Political advisers are very stupid if they think that just because Trump didn’t immediately remember the acronym Aukus out of context and without warning, that he isn’t being kept informed about the manner in which Australia’s leadership, and former leadership, speak about him. As soon as he pulled out the tariff negotiation, he would have been surrounded by people whose job it is to know everything about what we do and what we say, and they would have brought all those nasty quotes up. Presented with the arrogance of our leaders, and their total lack of imagination in the business world, he would have stuck the tariff sticker on us and moved on.

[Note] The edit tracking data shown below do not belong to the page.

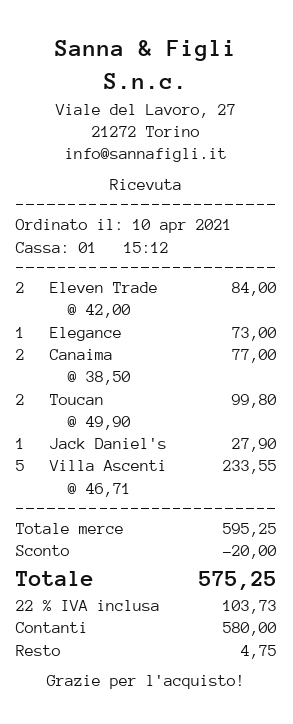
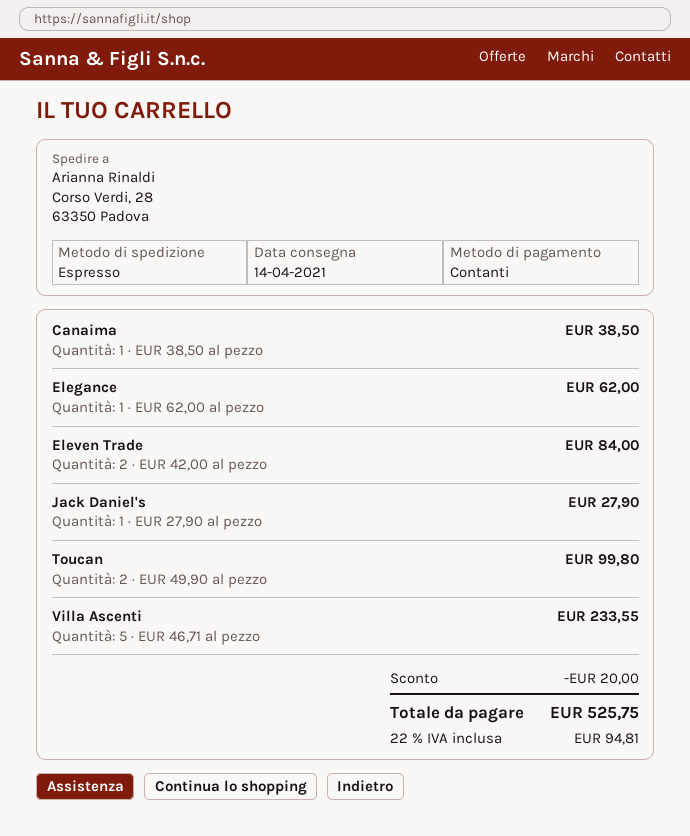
Elegance: 1 x 73.00 = 73.00 -> 1 x 62.00 = 62.00
Canaima: 2 x 38.50 = 77.00 -> 1 x 38.50 = 38.50
tax: 22% = 103.73 -> 22% = 94.81
total: 575.25 -> 525.75

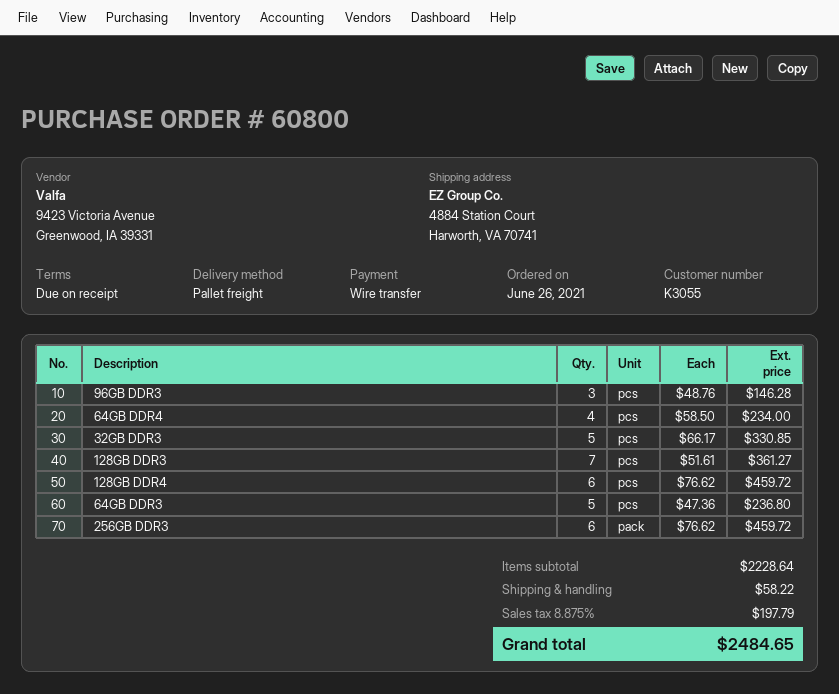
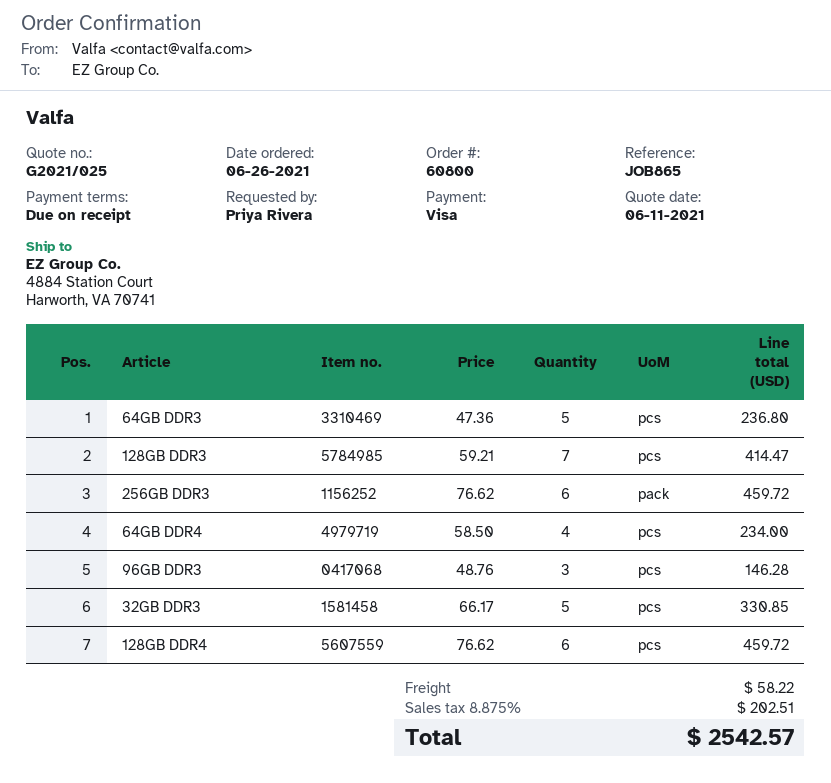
payment method: bank transfer -> Visa
128GB DDR3: 7 x 51.61 = 361.27 -> 7 x 59.21 = 414.47
tax: 8.875% = 197.79 -> 8.875% = 202.51
total: 2484.65 -> 2542.57

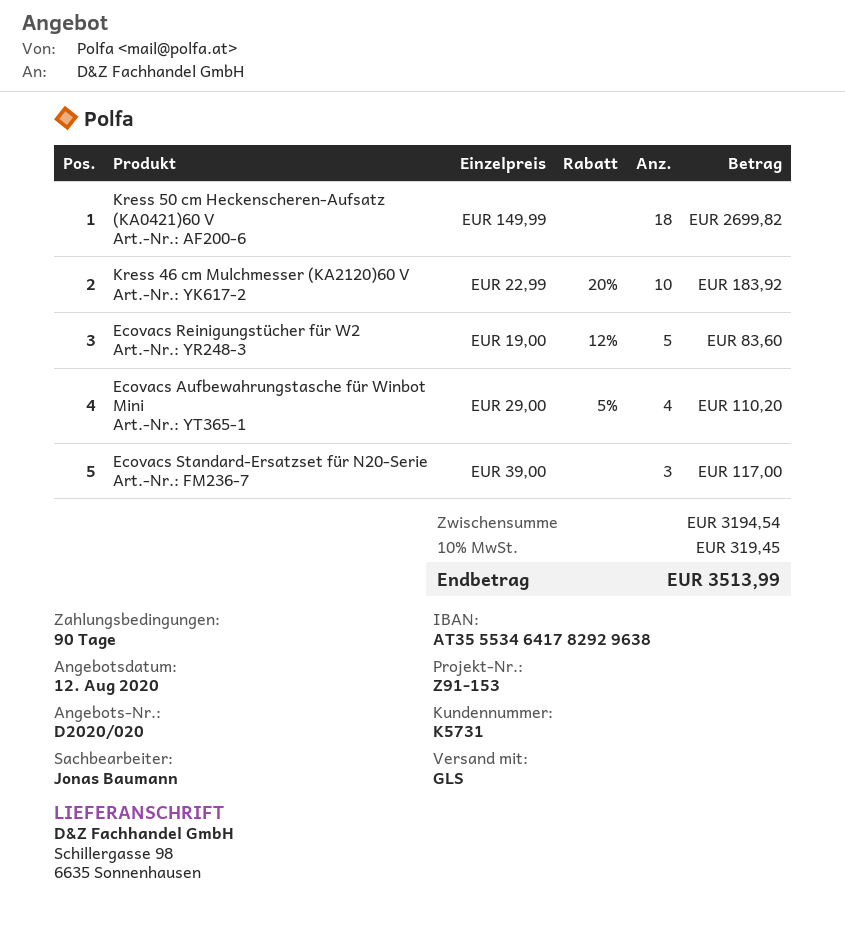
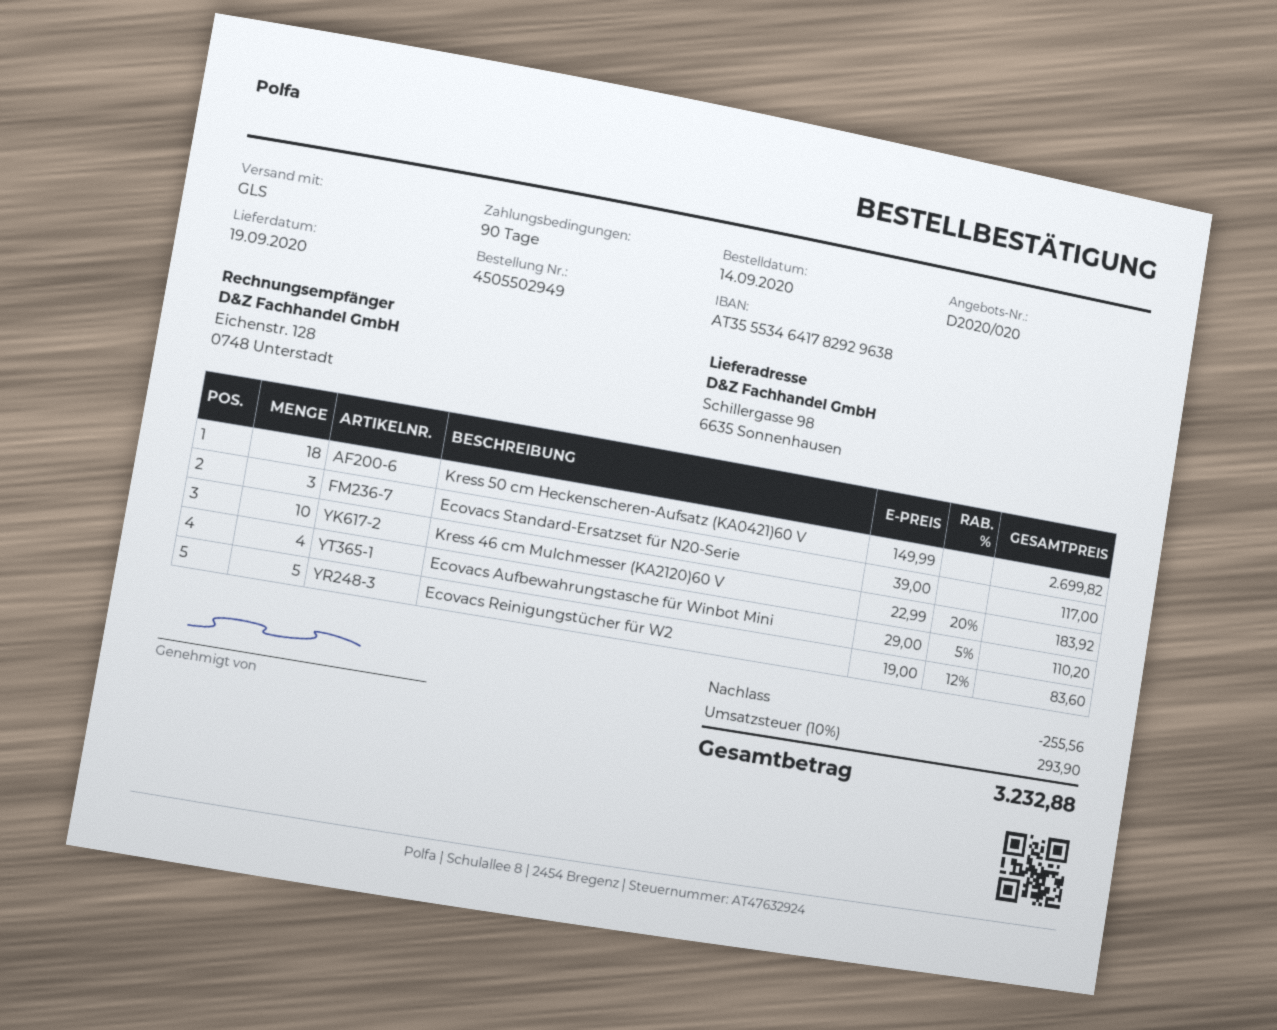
discount: none -> 255.56
tax: 10% = 319.45 -> 10% = 293.90
total: 3513.99 -> 3232.88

The third way of interacting Trump is to propose business deals. Australia should have been proactive in offering investment opportunities, military collaborations, and partnerships. Talk strength. Offer creative options. Make promises on his favourite topics – like free speech – which are doubly beneficial to the Australian people.
Too many politicians see Trump as a ‘threat’ to their economies instead of a wild-card opportunity to elevate Australia’s fortunes. The man likes investment. He likes trade. That is why our largest mining companies are over there, prospecting.
What do we pay our politicians for? To sit around moping and crying with the European Union, who have done nothing but disadvantage us and play petty politics all day? To roleplay at being SES workers, carrying sandbags and nodding at the swell?
I would say, ‘Hop on a plane and be productive!’ but it’s doubtful Labor can boast a single minister from the private sector who knows how to speak the language of prosperity.
Someone who says we are ‘continuing to engage constructively’ with America, or ‘it’s in Australia’s interest, but it’s also in the economic interests of the United States for Australia to be exempted’ hasn’t got a clue how to handle America.
And I doubt a former policeman, who scoffs at digital liberty, will do much better.
Tossing random darts at Trump with a poor aim and weak arm has cost our country. We can thank the ABC for that. We can thank politicians for that. We can thank those holier-than-thou scribes in the pages of MSM for that.
It is not too late to do business with Trump, but it might be too late to find a politician capable of making a deal.